ORTA ÇAĞLARDA AVRUPADA YAHUDİ SORUNU: Avrupa devletlerinin, ülkelerinde finans kaynağı olarak tahammül ettikleri Yahudi kolonilerine, ilk kez İngiltere’de, bağnaz Hrıstiyan halk ve menfaatlerini müdrik olmayan, gasp yolundan kısa vadeli kazançların gözlerini kararttığı soylu sınıf’ın (ayrıntıları kayda alınmış) vahşi bir tepki gösterdiğini ve Yahudi kıyımına geçildiğini gördük. Parantez içinde ifade edelim; 1190’ın acı olaylarını Yahudiler unutmadıkları gibi, İngiliz yöneticiler de yabancı düşmanlığı ve dinî bağnazlığın kendi zararlarına olduğunu doğru çözümleyip uzlaşı ve hoşgörü kültürünün ilk dersini alacaklardır. Bu olaylardan çeyrek asır sonra (1215) lordlar ve Krallık arasında (tarihteki ilk anayasa kabûl edilen) Magna Carta’nın imzalanması ile Orta Çağda Avrupa devletlerinde gelenek teşkil etmiş “Curia Regis - Kral Sarayı” dedikleri Saray Divanı, Lordların ağırlığını gösterdikleri, parlamento haline dönüşüyor; aynı asırda, daha aşağı derecedeki soylulardan başlayıp giderek bütün halk kesimi temsilcilerinin çağrıldığı parlamentoda, halk kesimini temsil eden “Avam Kamarası” XIV. yüzyıl boyunca etkisini arttırıp 1376’da, suiistimâl ithamı altında kalan Lordlar Kamarası üyelerini ve danışmanlarını yargılama yetkisi kazanıyordu. XVII. yüzyılda, vergileme, kredi, tutuklama, askere alma, sıkıyönetim gibi konuları parlamenter denetim düzenine bağlayarak (öteki Avrupa devletlerini kasıp kavuran) monarşiyi iyice ehlileştiren 1628 tarihli “Haklar Senedi - Bill of Rights”; 1679 tarihli sanıların haklarını belirleyen “Habeas Corpus”; 1689 tarihli yurttaşların olduğu gibi ülkedeki tüm yerleşiklerin haklarını kapsamlı biçimde düzenleyen “Haklar Bildirgesi - Bill of Rights”ın yazılımı İngiliz tarihinde demokrasinin kilometre taşları olmuştur. Doğallıkla bu gelişmede pek çok değişik etkenlerin rolü oldu ve araya olumsuz olay fasılaları girdi ise de, Yahudi kıyımının ters sonuçları da bu gelişmenin önemli etkenlerinden biri olmuştur.

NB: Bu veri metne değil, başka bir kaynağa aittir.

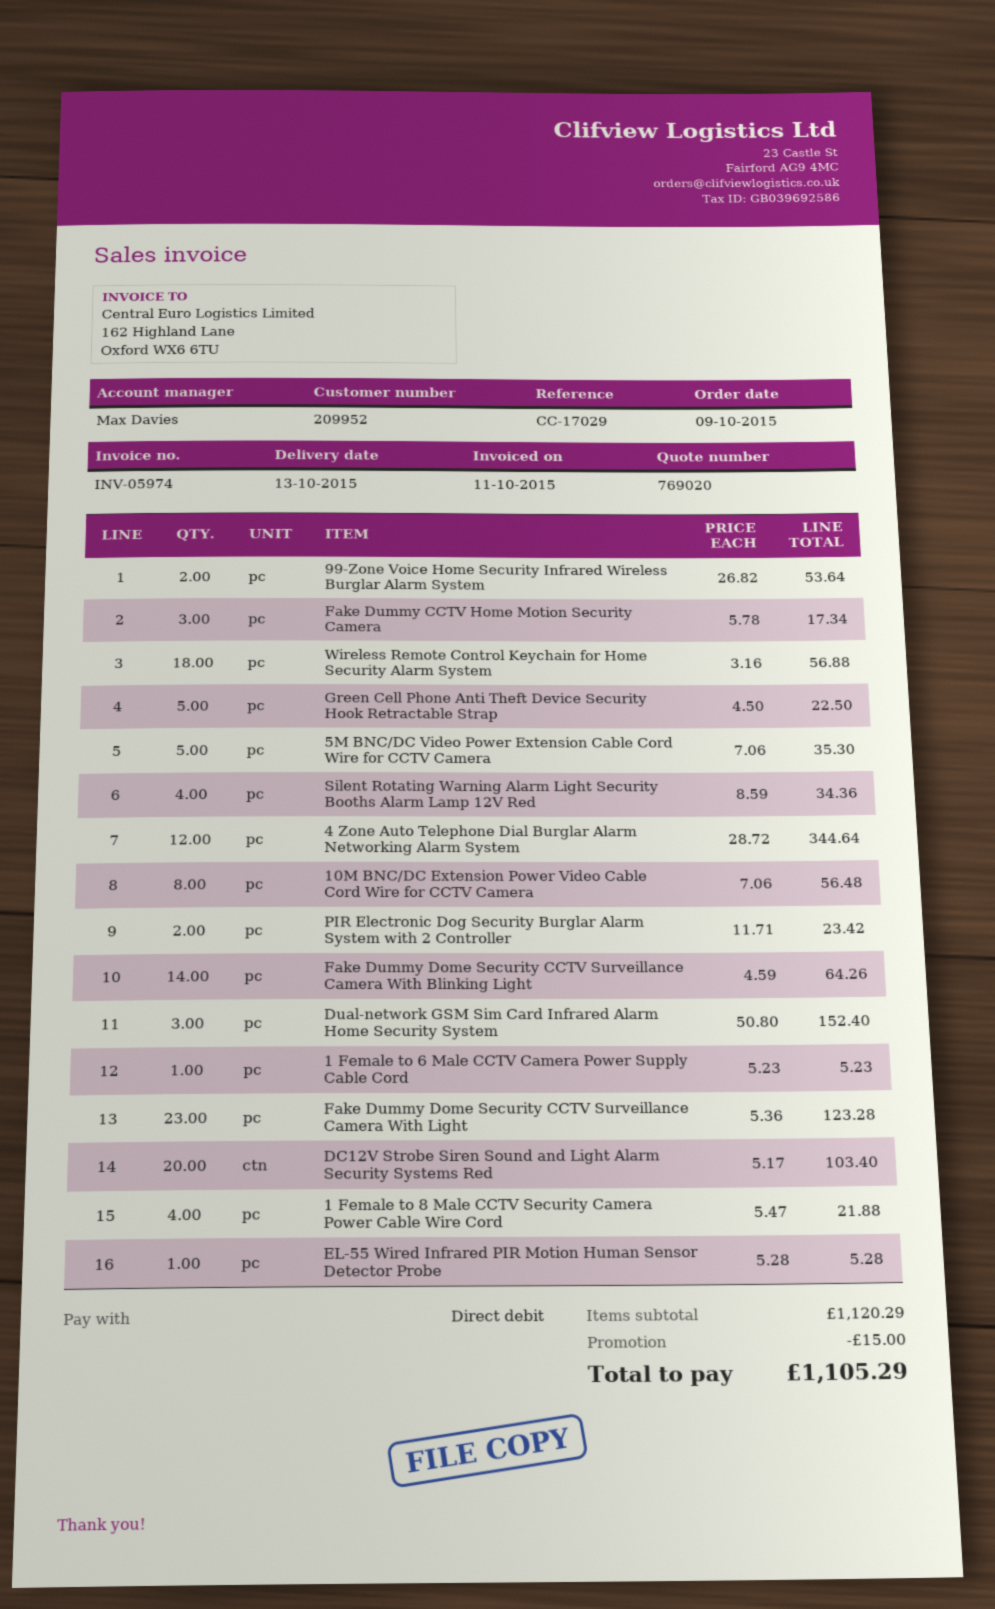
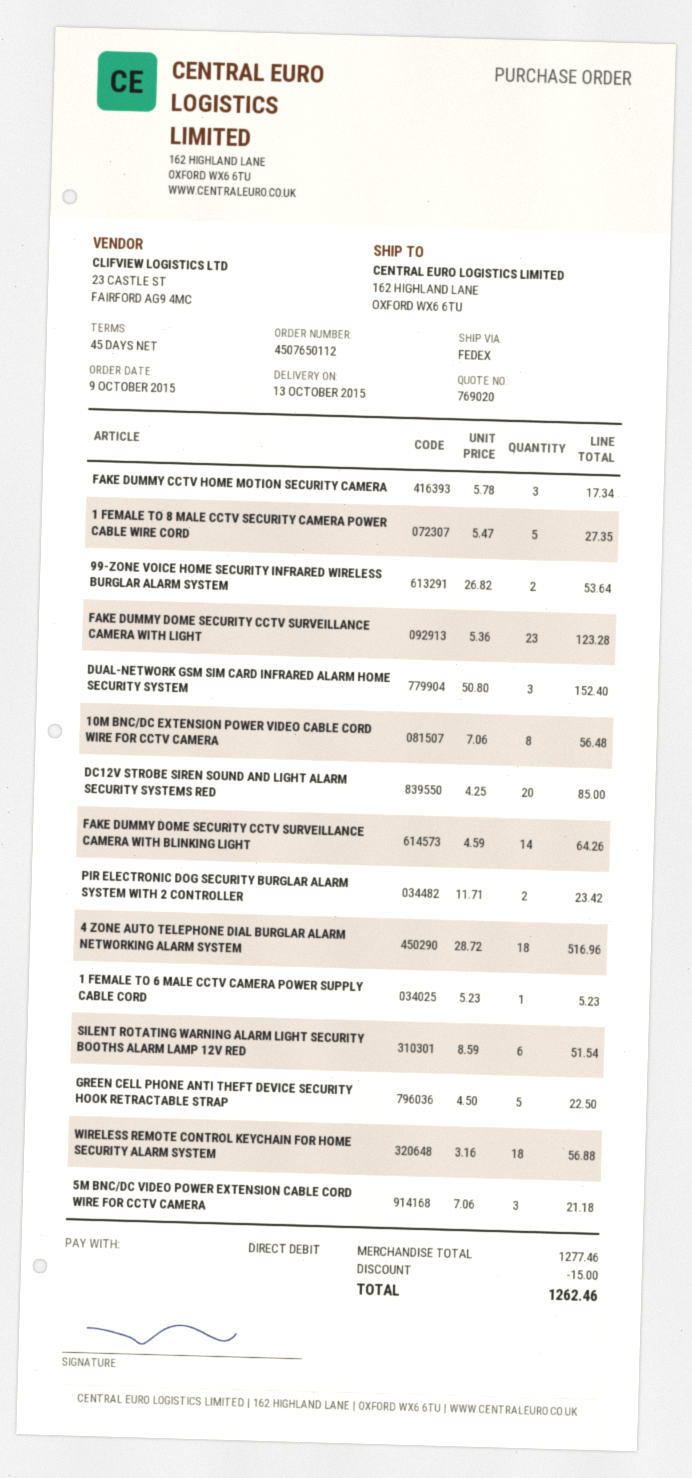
5M BNC/DC Video Power Extension Cable Cord Wire for CCTV Camera: 5 x 7.06 = 35.30 -> 3 x 7.06 = 21.18
Silent Rotating Warning Alarm Light Security Booths Alarm Lamp 12V Red: 4 x 8.59 = 34.36 -> 6 x 8.59 = 51.54
4 Zone Auto Telephone Dial Burglar Alarm Networking Alarm System: 12 x 28.72 = 344.64 -> 18 x 28.72 = 516.96
DC12V Strobe Siren Sound and Light Alarm Security Systems Red: 20 x 5.17 = 103.40 -> 20 x 4.25 = 85.00
1 Female to 8 Male CCTV Security Camera Power Cable Wire Cord: 4 x 5.47 = 21.88 -> 5 x 5.47 = 27.35
EL-55 Wired Infrared PIR Motion Human Sensor Detector Probe: 1 x 5.28 = 5.28 -> none
subtotal: 1120.29 -> 1277.46
total: 1105.29 -> 1262.46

Ancak, XIII. Yüzyıl sonlarında, hâlâ ilkellikden ve bağnazlıktan kurtulamadıkları için Yahudileri sürekli aşağılayan İngiliz halkının kışkıtmaları yanında sert ve fanatik bir kral olan Edward I. 5000 dolayındaki Yahudi cemaatini, İspanyada hüküm süren Endülüs Emevîlerinin yarattığı hoşgörüden yararlanan Yahudi din bilginlerinin kendi mistisizmleri (Kabalizm) hakkında yazdıkları eserlere duyduğı öfke ile 1290’ın 9.Ağustos günü İngiltereden kovdu. 9.Ağustos günü, Kudüsdeki, Arapların Mescid-i Aksa ya da Beyt-i Makdis dedikleri Bet Amiktaş tapınağının iki kez yıkılışının da yıl dönümü olduğu için seçilmiş olabilir. Ama İngilteredeki tüm Yahudilerin temizlenmediği anlaşılıyor.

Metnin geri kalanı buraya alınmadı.